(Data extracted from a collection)
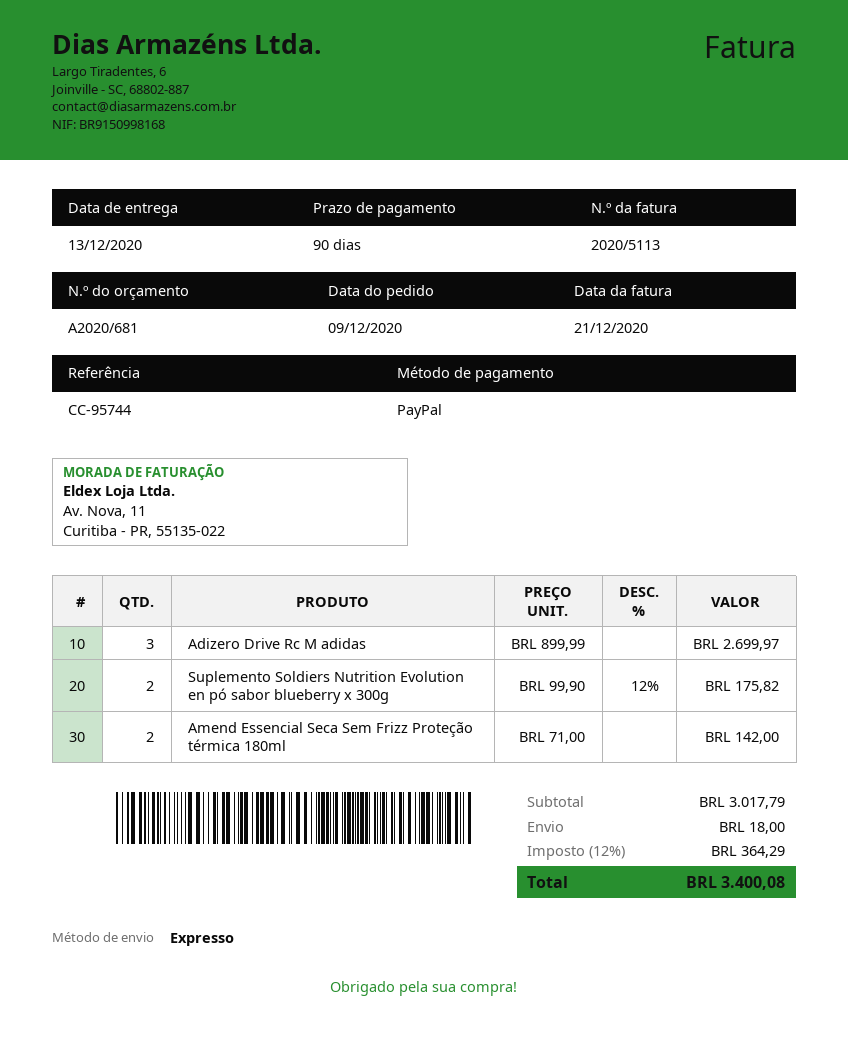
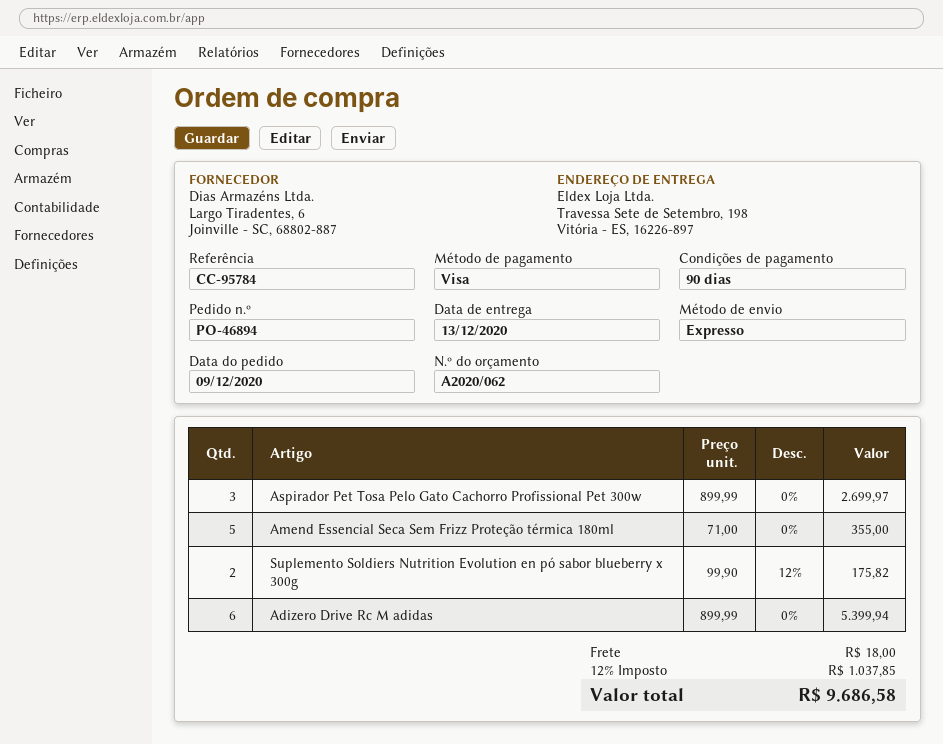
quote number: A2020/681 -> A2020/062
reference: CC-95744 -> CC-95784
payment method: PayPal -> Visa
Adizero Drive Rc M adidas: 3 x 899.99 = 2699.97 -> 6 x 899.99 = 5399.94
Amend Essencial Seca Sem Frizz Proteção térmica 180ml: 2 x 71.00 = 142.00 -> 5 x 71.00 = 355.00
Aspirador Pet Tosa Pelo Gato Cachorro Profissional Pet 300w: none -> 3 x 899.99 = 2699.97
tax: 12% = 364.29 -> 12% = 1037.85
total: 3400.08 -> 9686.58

What to do: Write out, word for word, the lines from the one containing "Adizero Drive Rc" through the end of the records, with no other lines.

Exercise solution:
Adizero Drive Rc M adidas: 3 x 899.99 = 2699.97 -> 6 x 899.99 = 5399.94
Amend Essencial Seca Sem Frizz Proteção térmica 180ml: 2 x 71.00 = 142.00 -> 5 x 71.00 = 355.00
Aspirador Pet Tosa Pelo Gato Cachorro Profissional Pet 300w: none -> 3 x 899.99 = 2699.97
tax: 12% = 364.29 -> 12% = 1037.85
total: 3400.08 -> 9686.58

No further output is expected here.